WORK ORDER:
The data below holds a line containing "align-items: flex-start ->" and a line containing "gap: 13px ->"; please quote exactly those two lines and every line between them, and nothing else.

GIVEN DATA:
|---|

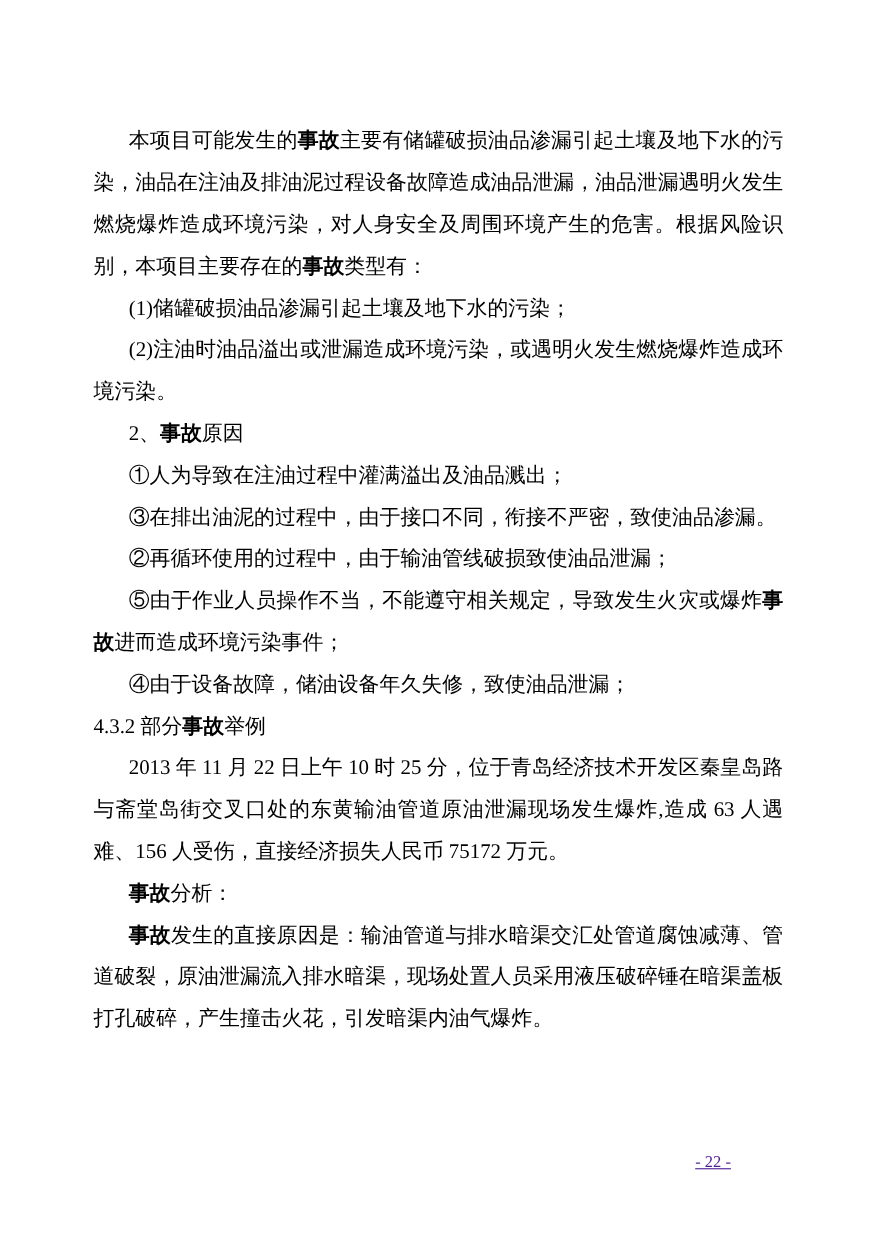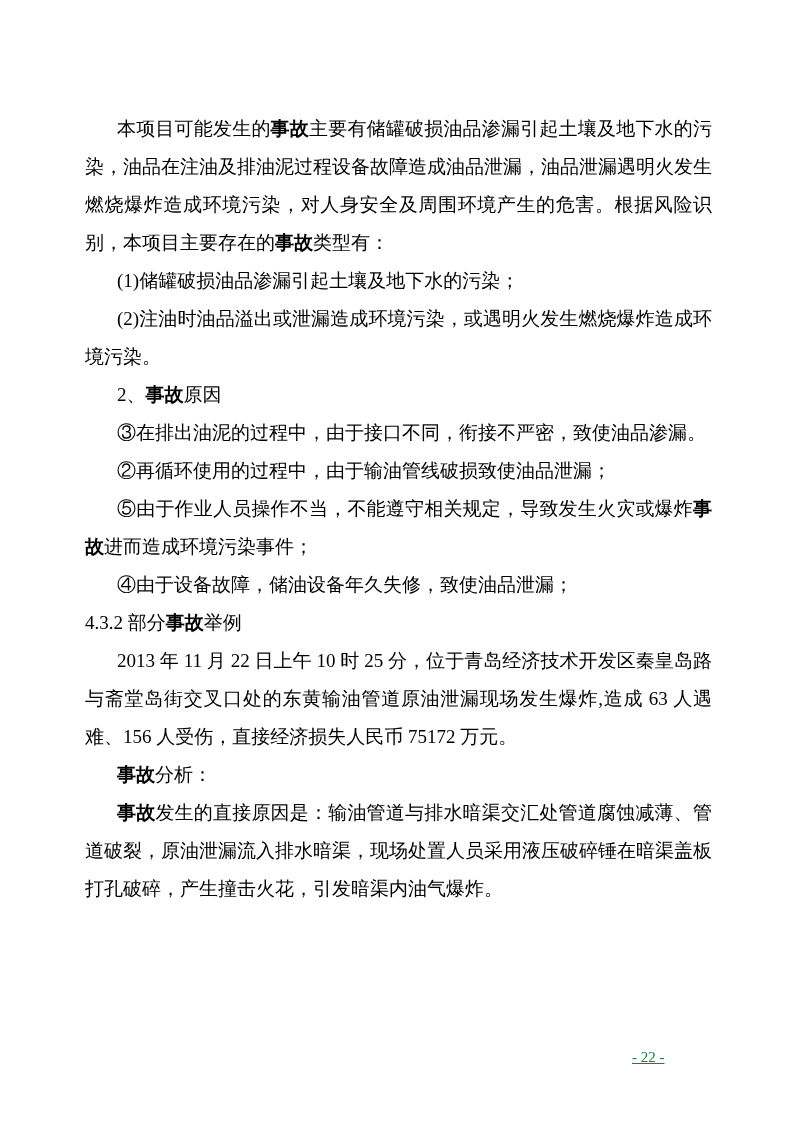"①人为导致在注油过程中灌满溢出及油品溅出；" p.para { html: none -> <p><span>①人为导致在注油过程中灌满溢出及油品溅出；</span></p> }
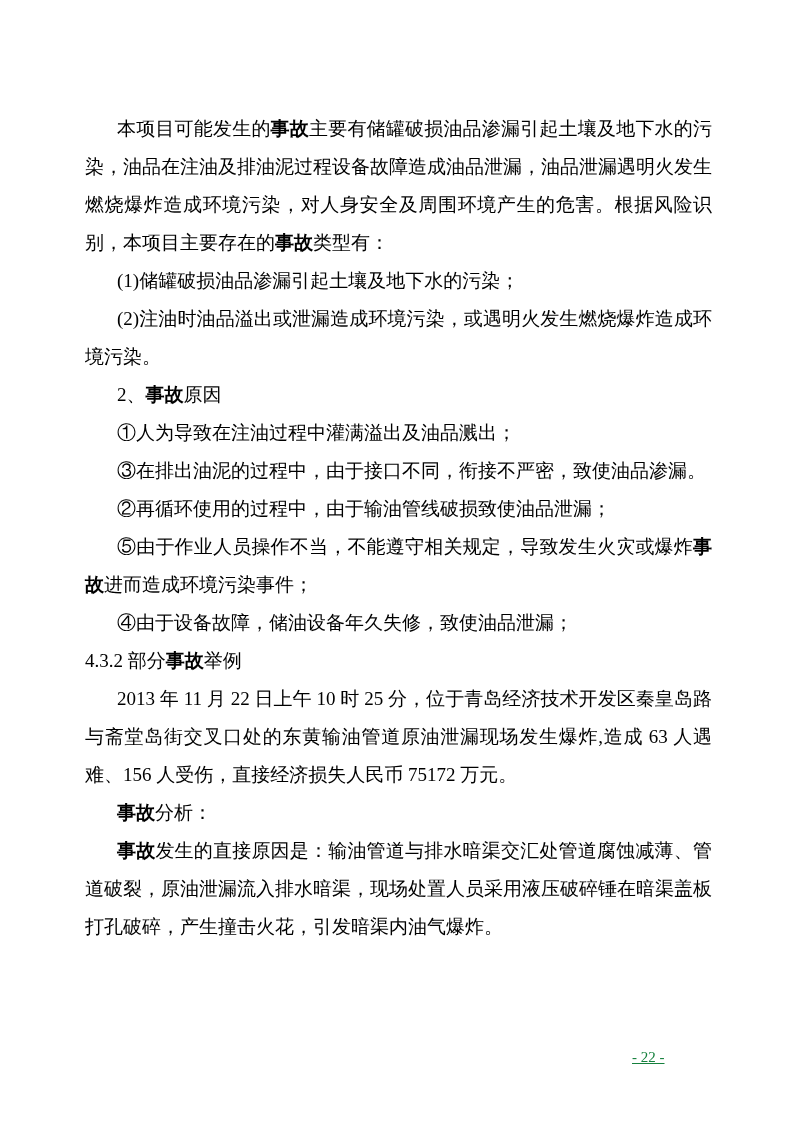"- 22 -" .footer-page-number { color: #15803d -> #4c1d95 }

|---|

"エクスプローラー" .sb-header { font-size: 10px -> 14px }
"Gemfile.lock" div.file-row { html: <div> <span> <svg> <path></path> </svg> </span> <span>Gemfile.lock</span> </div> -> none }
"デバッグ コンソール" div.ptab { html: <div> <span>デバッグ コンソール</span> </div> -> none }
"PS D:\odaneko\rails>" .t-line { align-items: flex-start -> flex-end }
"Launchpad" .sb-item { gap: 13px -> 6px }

|---|

RESULT BELOW:
"PS D:\odaneko\rails>" .t-line { align-items: flex-start -> flex-end }
"Launchpad" .sb-item { gap: 13px -> 6px }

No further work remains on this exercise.